## Task item
Every entry, start to finish, should be printed verbatim without pictures.
::: Available records
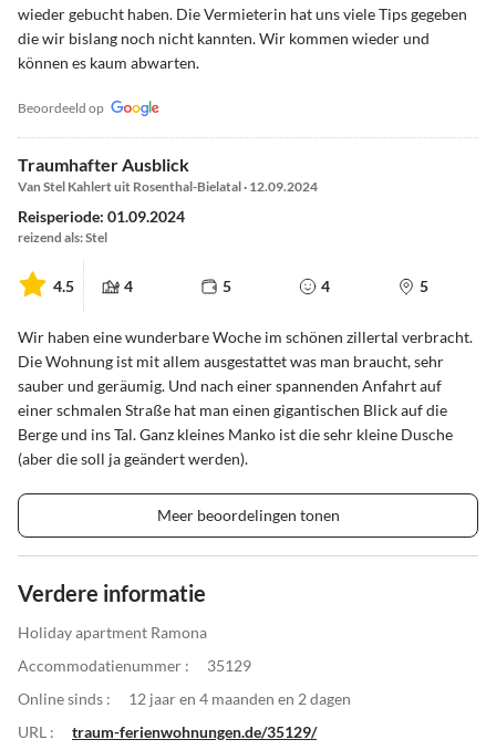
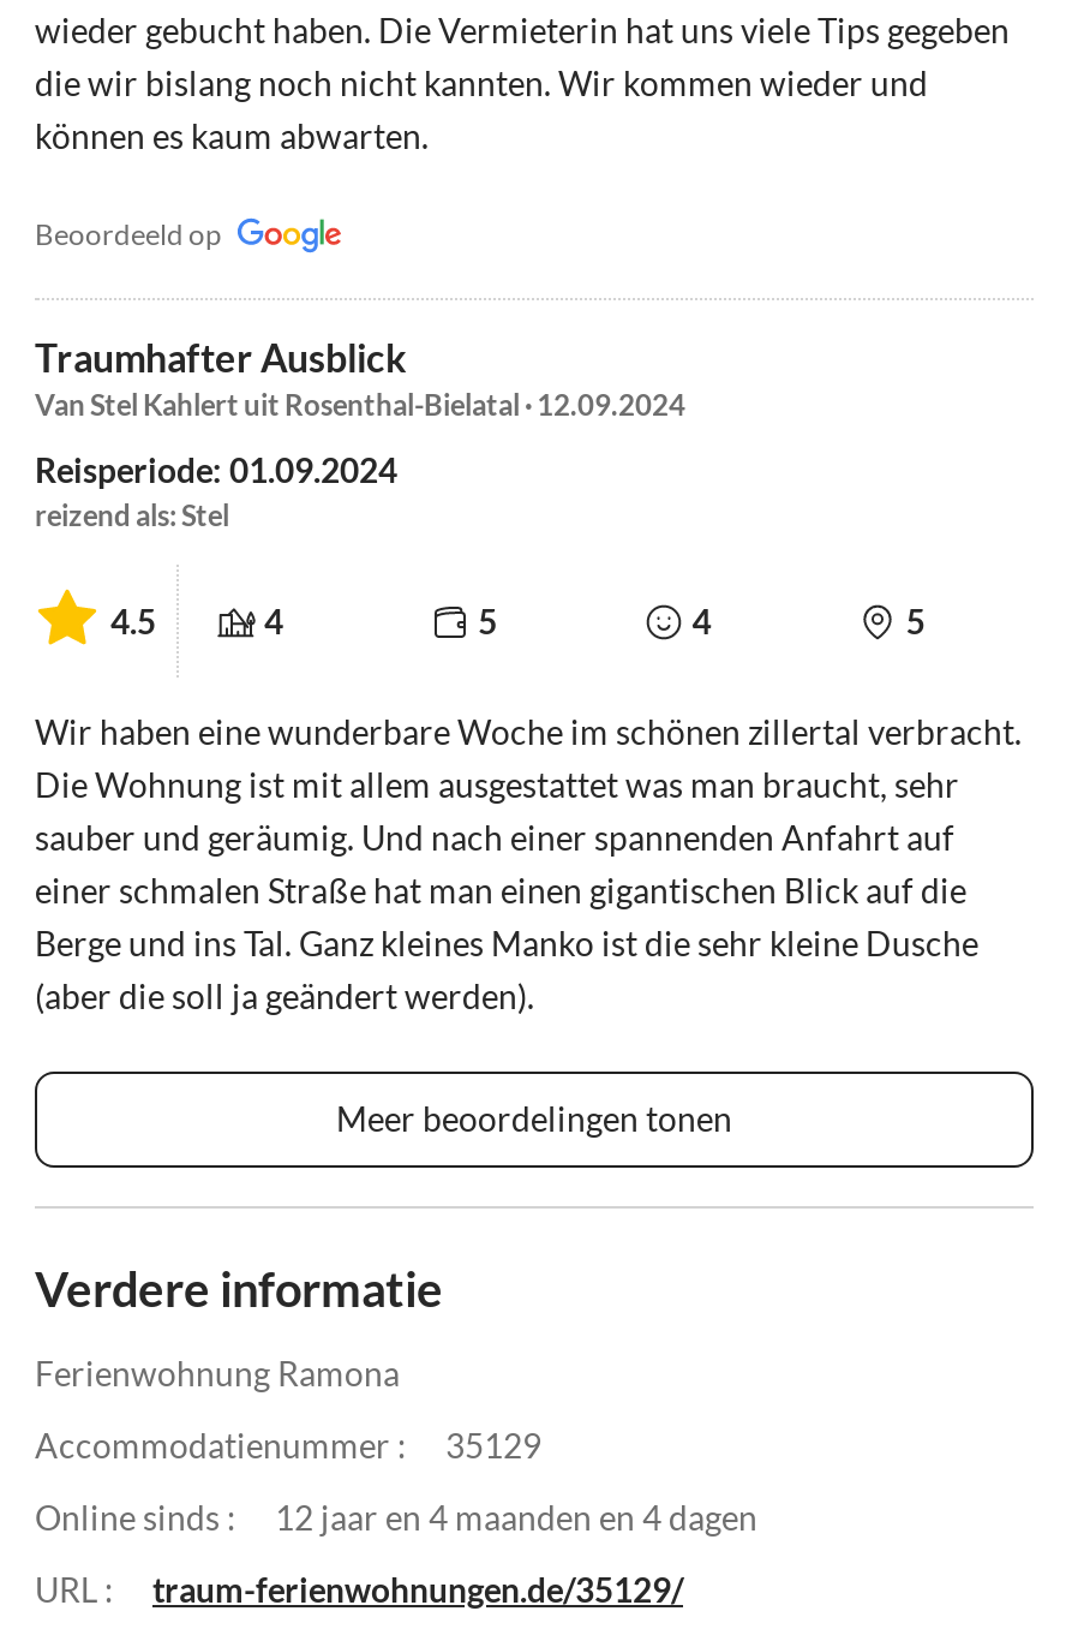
[18,623,207,642] Holiday apartment Ramona -> [35,1353,400,1394] Ferienwohnung Ramona
[128,689,351,708] 12 jaar en 4 maanden en 2 dagen -> [275,1498,757,1538] 12 jaar en 4 maanden en 4 dagen

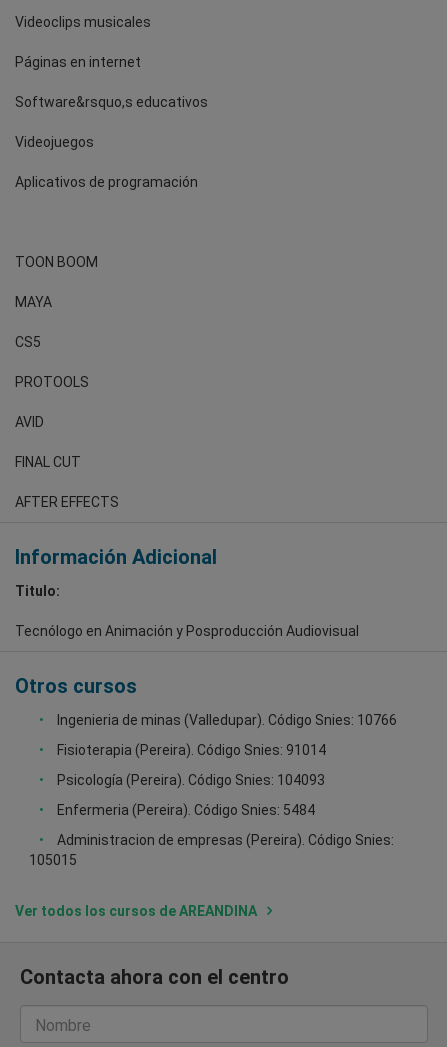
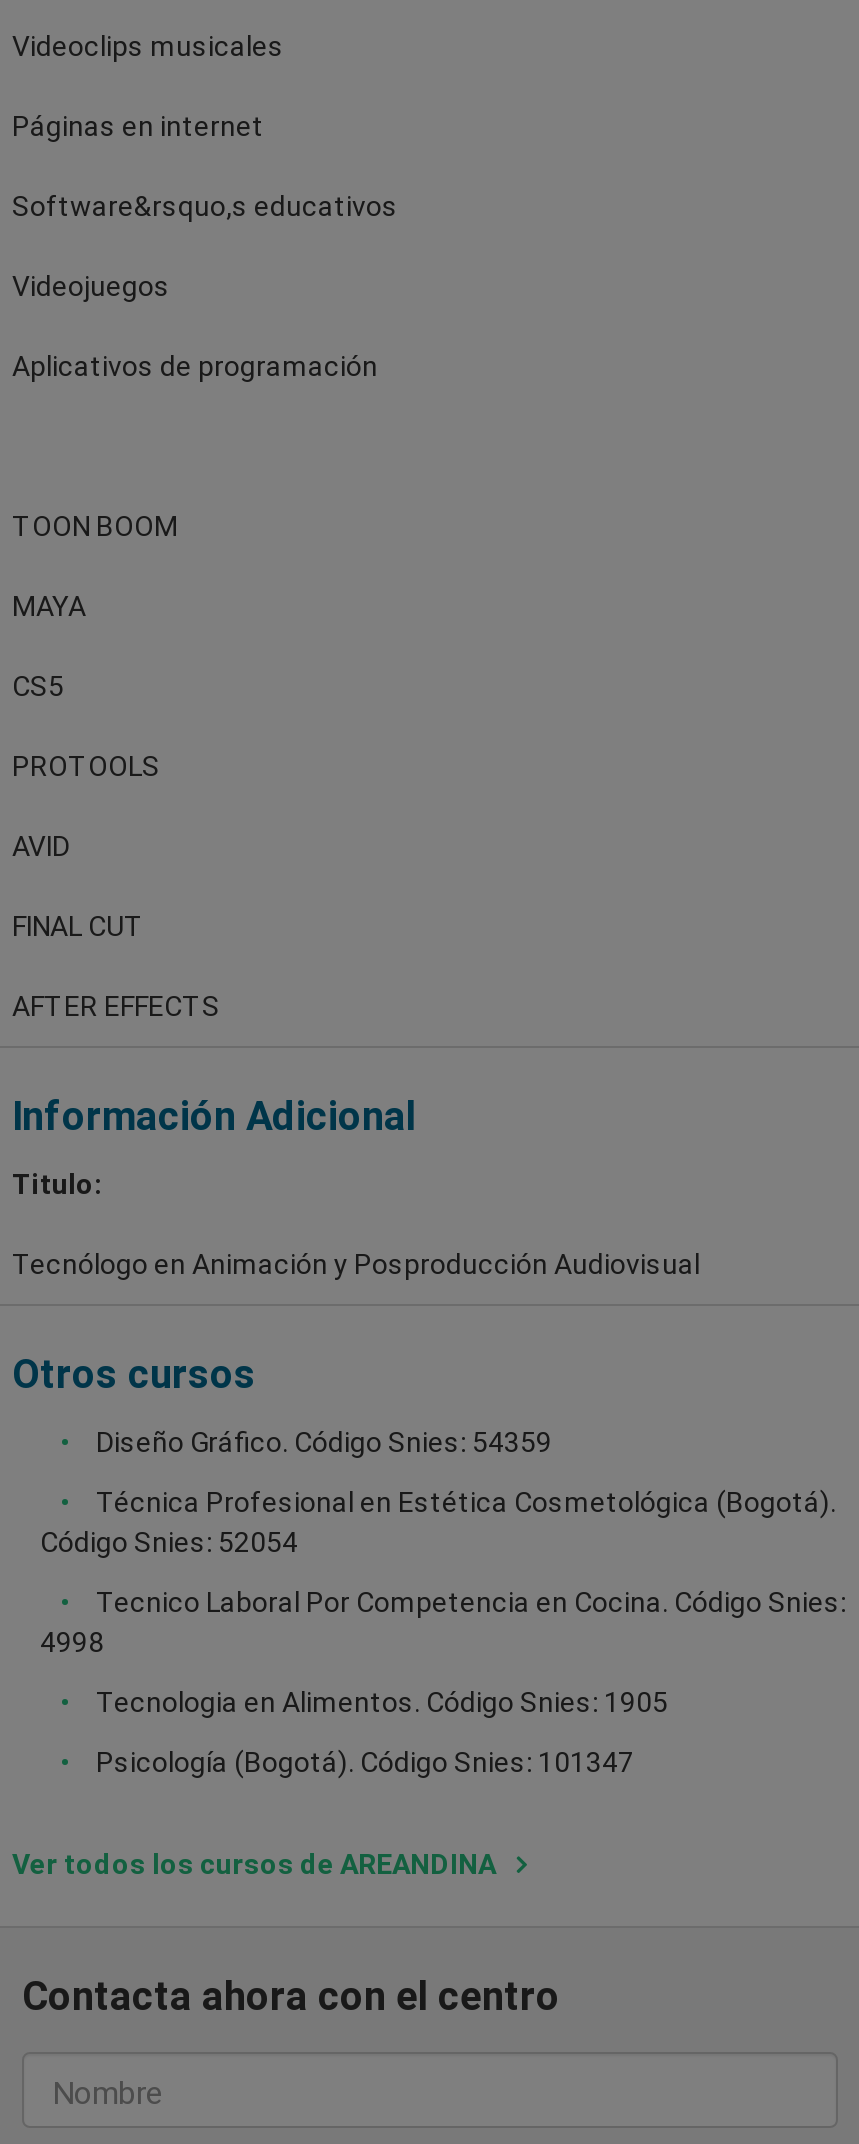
[57,712,397,728] Ingenieria de minas (Valledupar). Código Snies: 10766 -> [96,1426,552,1458] Diseño Gráfico. Código Snies: 54359
[57,742,326,758] Fisioterapia (Pereira). Código Snies: 91014 -> [40,1486,836,1558] Técnica Profesional en Estética Cosmetológica (Bogotá). | Código Snies: 52054
[57,772,325,788] Psicología (Pereira). Código Snies: 104093 -> [40,1586,846,1658] Tecnico Laboral Por Competencia en Cocina. Código Snies: | 4998
[57,802,315,818] Enfermeria (Pereira). Código Snies: 5484 -> [96,1686,668,1718] Tecnologia en Alimentos. Código Snies: 1905
[29,832,394,868] Administracion de empresas (Pereira). Código Snies: | 105015 -> [96,1746,634,1778] Psicología (Bogotá). Código Snies: 101347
::::::
## Result below
[18,623,207,642] Holiday apartment Ramona -> [35,1353,400,1394] Ferienwohnung Ramona
[128,689,351,708] 12 jaar en 4 maanden en 2 dagen -> [275,1498,757,1538] 12 jaar en 4 maanden en 4 dagen

[57,712,397,728] Ingenieria de minas (Valledupar). Código Snies: 10766 -> [96,1426,552,1458] Diseño Gráfico. Código Snies: 54359
[57,742,326,758] Fisioterapia (Pereira). Código Snies: 91014 -> [40,1486,836,1558] Técnica Profesional en Estética Cosmetológica (Bogotá). | Código Snies: 52054
[57,772,325,788] Psicología (Pereira). Código Snies: 104093 -> [40,1586,846,1658] Tecnico Laboral Por Competencia en Cocina. Código Snies: | 4998
[57,802,315,818] Enfermeria (Pereira). Código Snies: 5484 -> [96,1686,668,1718] Tecnologia en Alimentos. Código Snies: 1905
[29,832,394,868] Administracion de empresas (Pereira). Código Snies: | 105015 -> [96,1746,634,1778] Psicología (Bogotá). Código Snies: 101347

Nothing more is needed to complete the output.